Однако у Аристотеля форма - это, конечно, уже не просто пространственная форма, а «суть бытия вещей», так как именно форма придает материи определенное единство, а через единство - придает вещи и ее определенное бытие и «суть бытия». Но если вся «суть бытия» вещи возникает из ее пространственной формы - то есть из того, как материя организована в некое единство в пространстве-времени - то почему нельзя допустить, что способность материи принимать какую-либо пространственную форму проистекает из самой природы материи, из ее собственных свойств?

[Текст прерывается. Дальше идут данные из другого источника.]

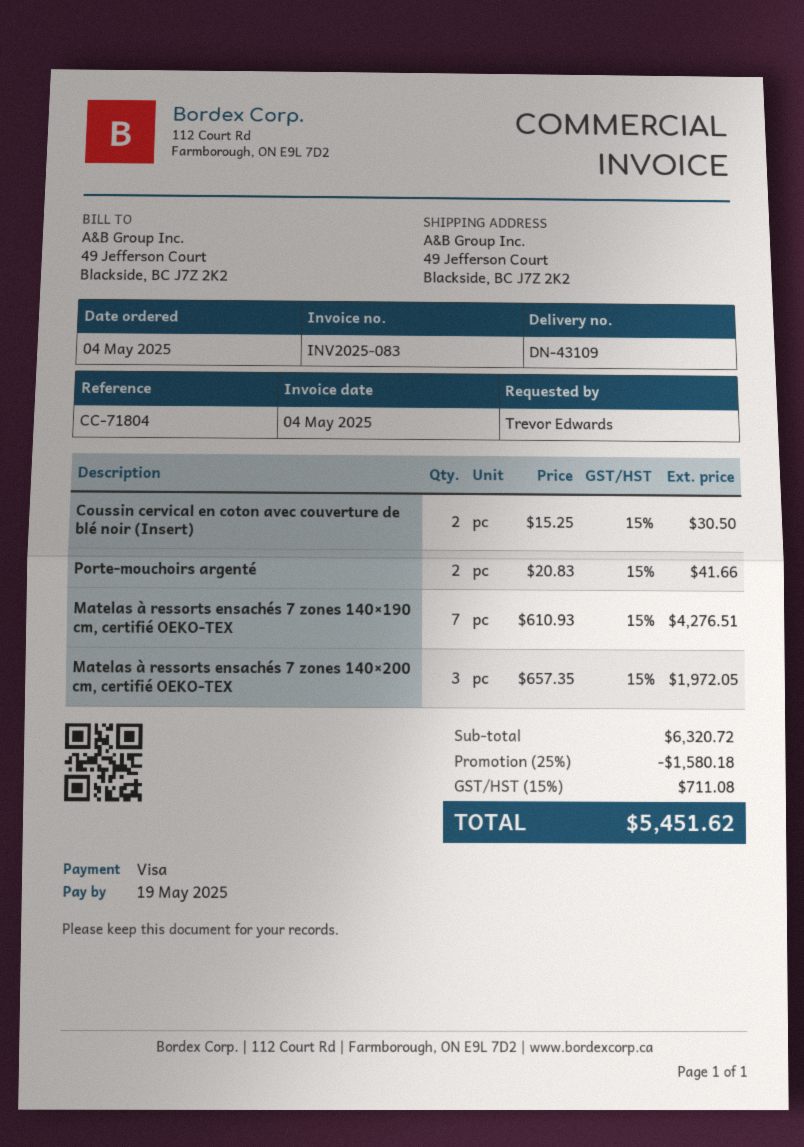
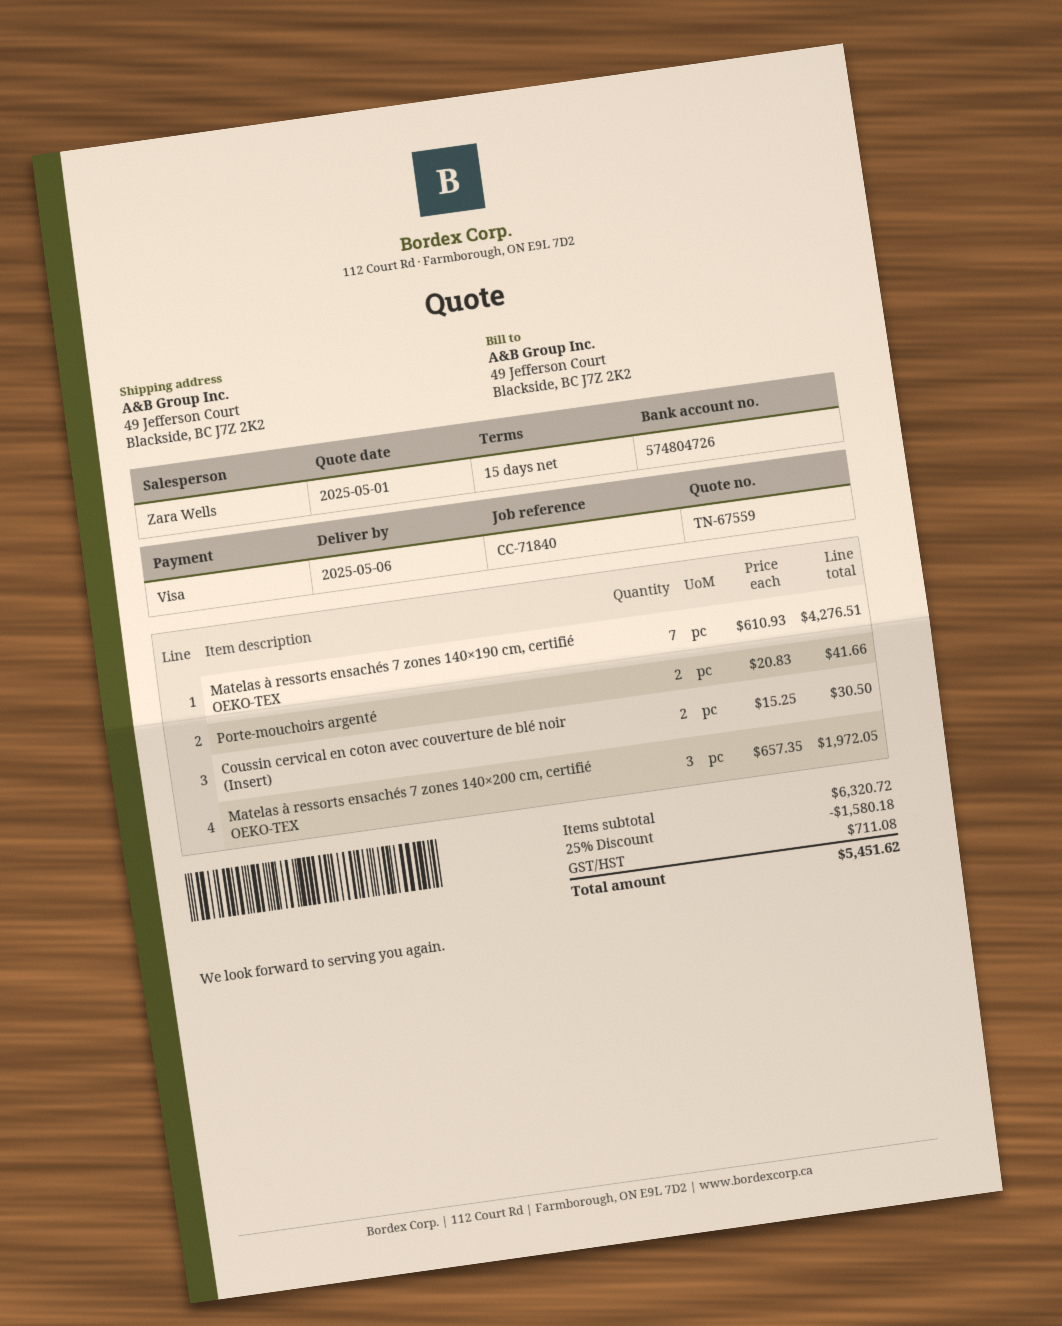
reference: CC-71804 -> CC-71840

Да, конечно, сама способность вещей быть чем-то единым вряд ли может проистекать из материи - так как материи скорее свойственно постоянно меняться, течь, терять свою форму и всякое единство. И это единство единичных вещей - в их пространственной форме - должно проистекать из другого метафизического начала - из Бытия, которое и придает (или делает возможным) всякое единство в нашем мире. Но из этого вовсе не следует, что Бытие задает вещам вполне определенную пространственную форму - круга, шара или куба (или форму «человека» или «лошади»). Эта определенность пространственной формы (а следовательно, определенность единства вещи и определенность ее бытия) есть уже результат соединения Бытия и Материи, где Бытие задает только единство вещи. И если материя в этом единстве принимает вполне определенную форму - то это скорее уже обусловлено свойствами самой материи. Бытие лишь говорит всему нашему сущему миру: «Будь единым!» А материя отвечает: «Есть!» И как именно это единство материи будет реализовано и осуществлено в единичных вещах - это уже целиком и полностью определяется и задается из самой материи, из ее собственных свойств.
А следовательно, для того, чтобы исправить эту роковую ошибку Аристотеля, нам нужно лишь понять и показать, каким образом все разнообразие пространственных форм материи и все разнообразие вещей проистекает из самой Материи. То есть как и почему Материя - в соединении с Бытием - способна порождать из себя самой все более сложные формы материи, и как и почему возможна эволюция мира и живой природы.